The Administration supports Senate passage of S. 914, the Drinking Water and Wastewater Infrastructure Act of 2021. This legislation aligns with the Administration’s goals to upgrade and modernize aging infrastructure, improve the health of children and small and disadvantaged communities, develop new technologies, and help address cybersecurity threats and mitigate dangers from climate change.
Across the country, pipes and treatment plants are aging, undermining the reliable delivery of safe drinking water and allowing polluted wastewater to endanger public health and the environment. Large portions of U.S. water and wastewater systems were built over a century ago. As pipes and plants reach the end of their expected lifespan, they must be upgraded and replaced. An estimated six to ten million homes still receive drinking water through lead pipes and service lines.

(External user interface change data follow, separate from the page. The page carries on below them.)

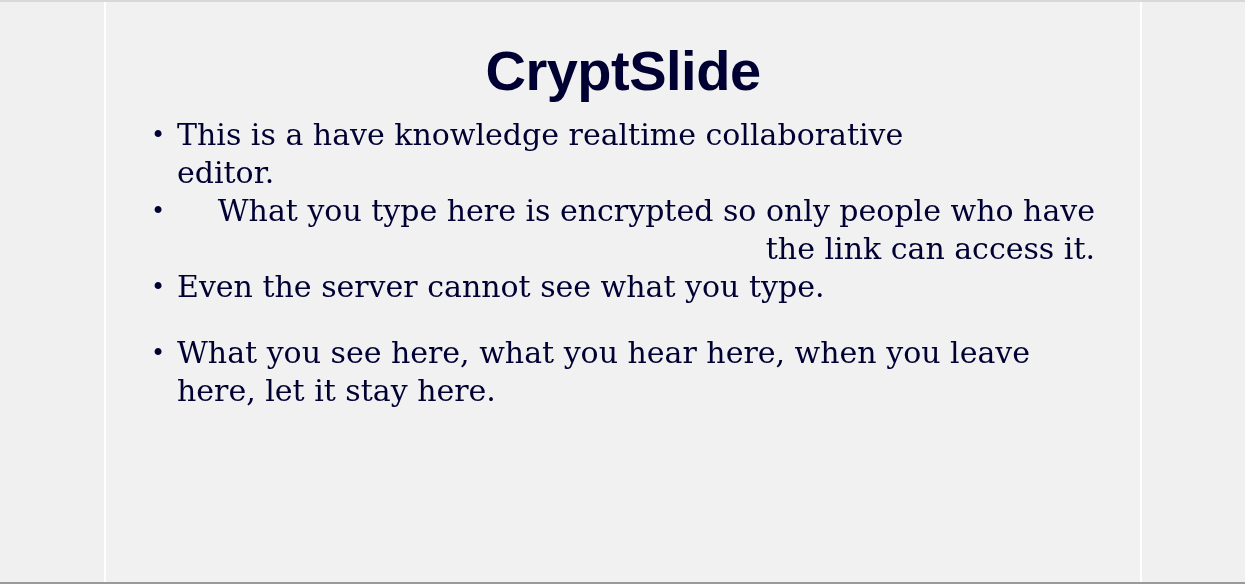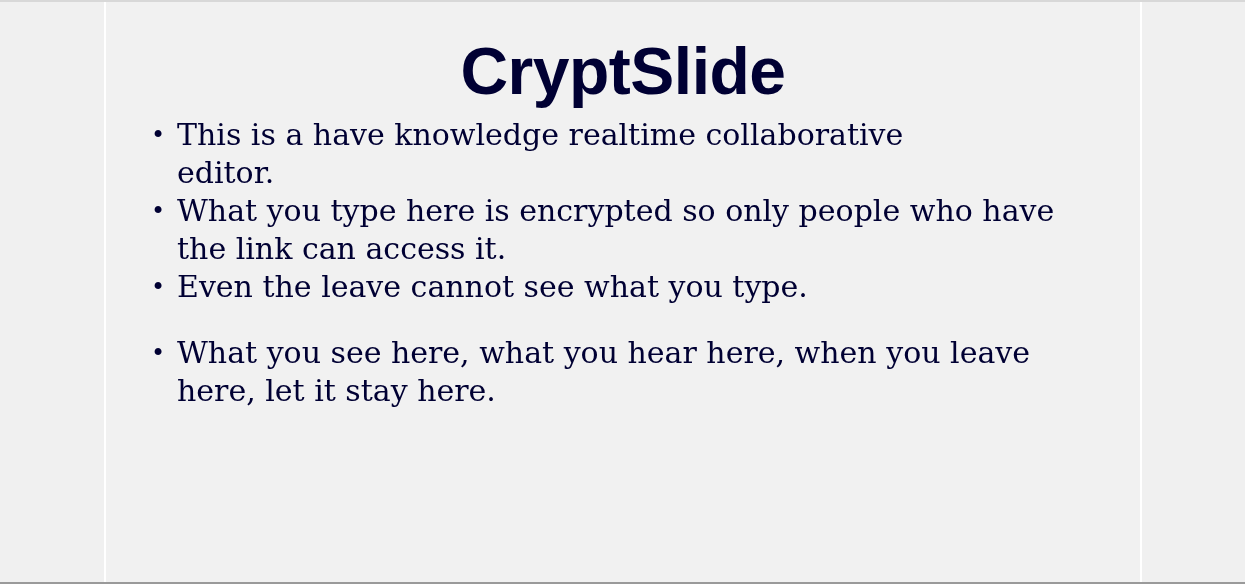"CryptSlide" #slide-title { font-size: 66px -> 56px }
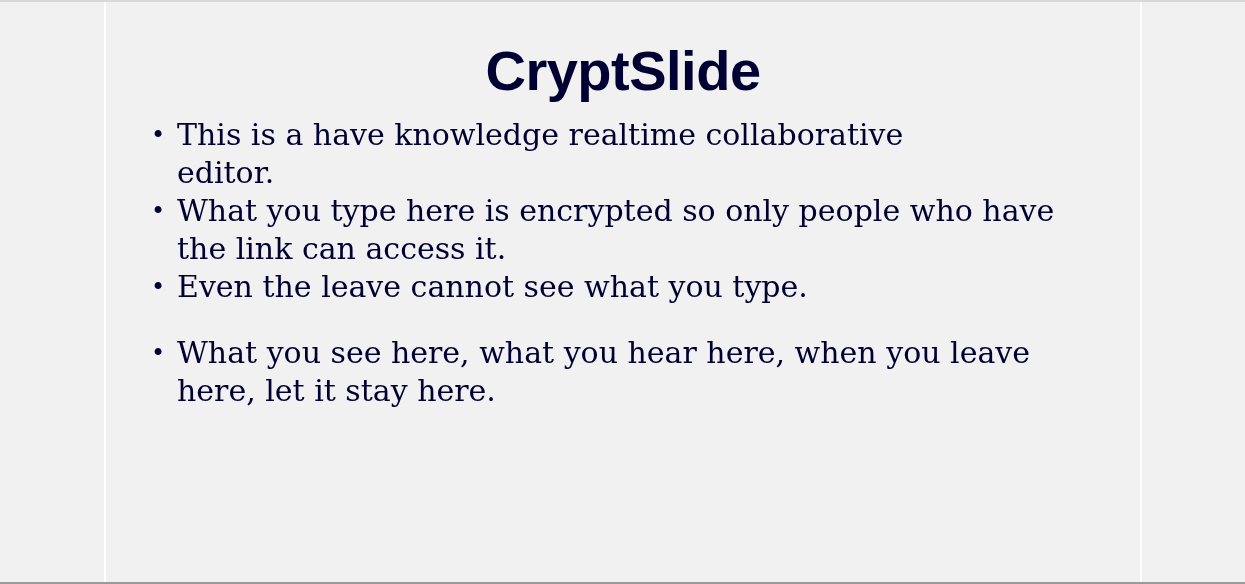"What you type here is" .w-910 .bullet-text { text-align: none -> right }
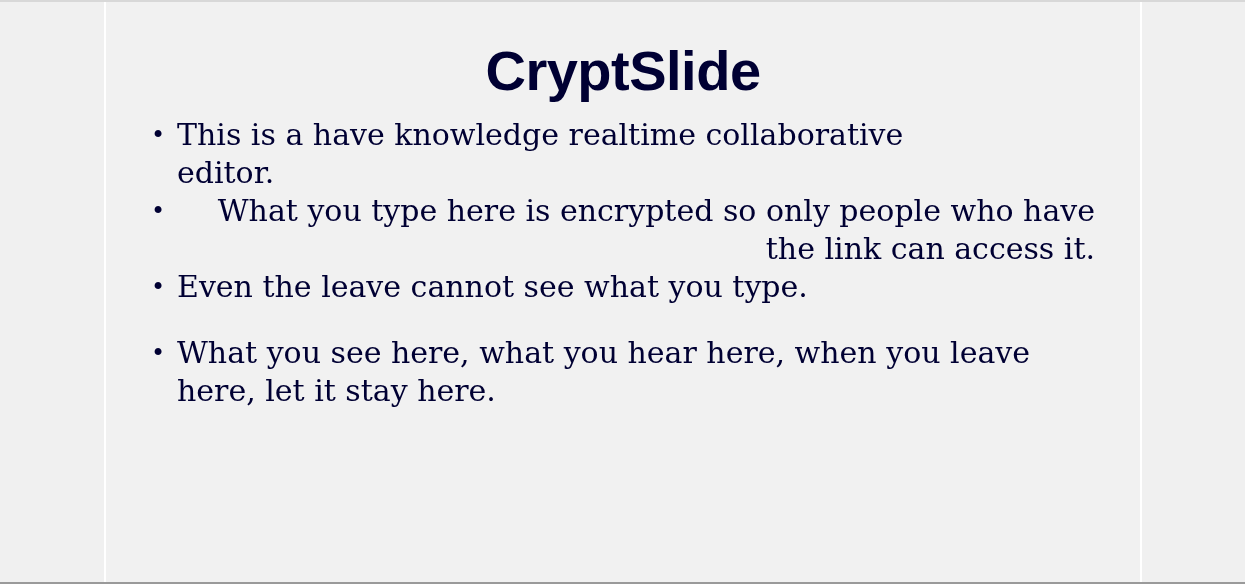"Even the leave cannot see" span.bullet-text { text: leave -> server }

S. 914 authorizes the Environmental Protection Agency’s core water infrastructure funding programs and continues the commitment to partnering with States, Tribes, and territories to invest in infrastructure projects in communities across the United States, ensuring that all Americans, especially those living in underserved communities, have access to safe and clean water and opportunities for economic growth. S. 914 authorizes programs to address lead pipes and service lines in our drinking water systems. It supports small, disadvantaged, and rural communities, including Tribal communities, through grant programs that promote environmental justice. S. 914 authorizes increased funding levels and provides program flexibilities to enable investments in water projects that address aging infrastructure, improve availability and access to drinking water and wastewater services, and improve water quality. It authorizes programs to connect households to public water and wastewater services, provide technical assistance on decentralized wastewater systems, and improve sanitation in rural Alaska and Alaska Native villages. S. 914 promotes resiliency projects to address the impacts of climate change and makes explicit that cybersecurity projects are eligible for key programs. The legislation also authorizes funding to address recruitment, training, and retention challenges facing the water and wastewater utility workforce.
The Administration looks forward to working with the Congress on this bipartisan legislation to strengthen our nation’s water systems. This bill is a good start to the much-needed funding required to provide communities with the water quality they deserve and create good-paying jobs.